**Exercise requirements:** Among the records, how many lines carry the string "Document"? Give that number with nothing added.

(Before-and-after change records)
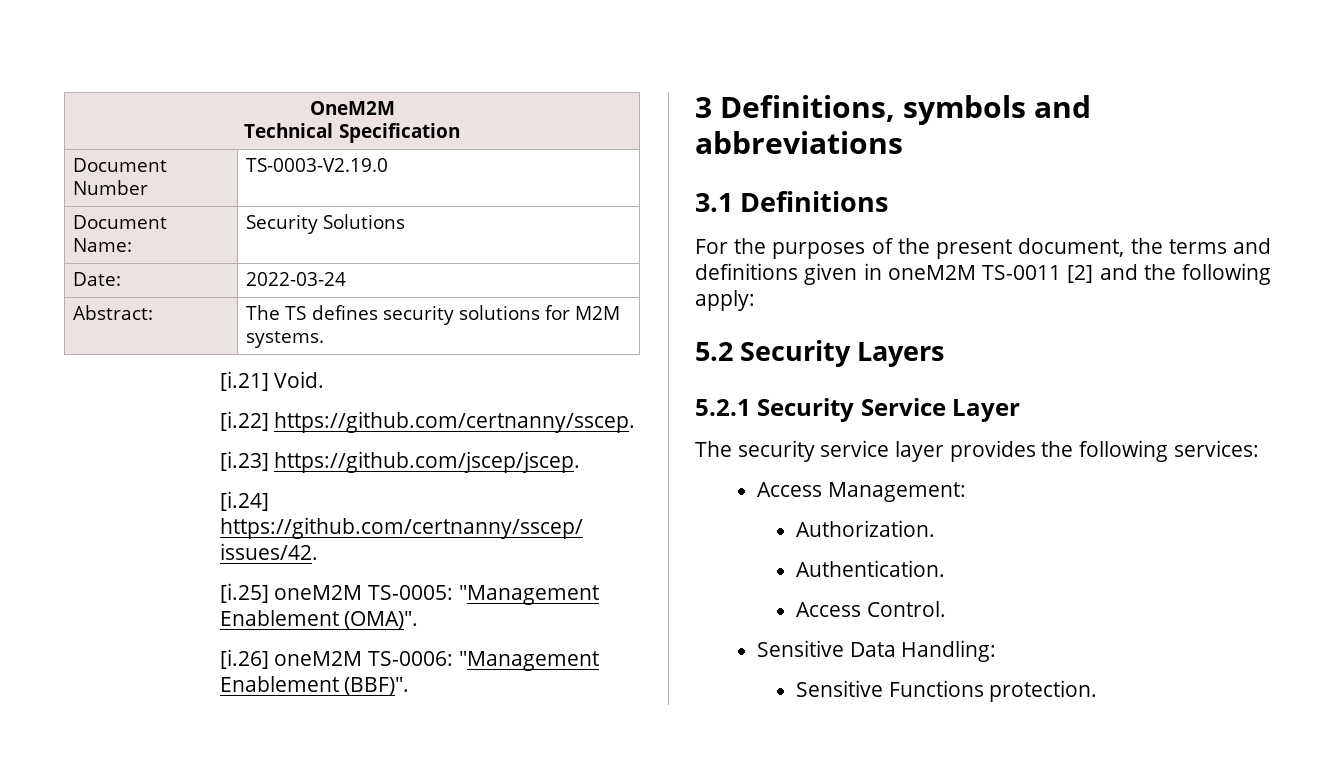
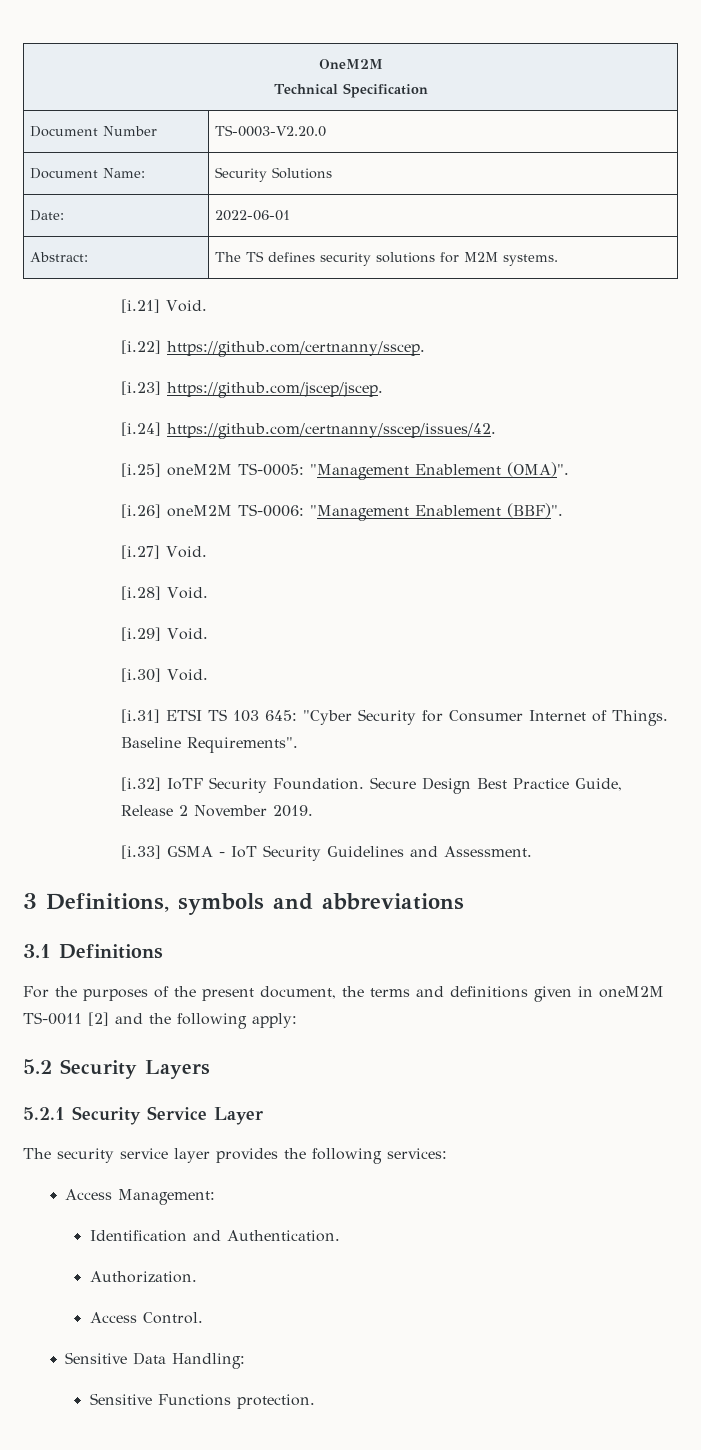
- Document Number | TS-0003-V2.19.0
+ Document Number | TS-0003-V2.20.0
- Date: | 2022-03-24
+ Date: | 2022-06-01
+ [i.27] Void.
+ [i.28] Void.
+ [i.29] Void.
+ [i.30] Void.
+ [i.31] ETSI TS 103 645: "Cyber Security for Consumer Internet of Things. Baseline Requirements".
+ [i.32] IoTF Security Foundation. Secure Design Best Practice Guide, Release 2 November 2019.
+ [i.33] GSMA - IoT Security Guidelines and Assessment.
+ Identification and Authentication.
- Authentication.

**Answer space:** 2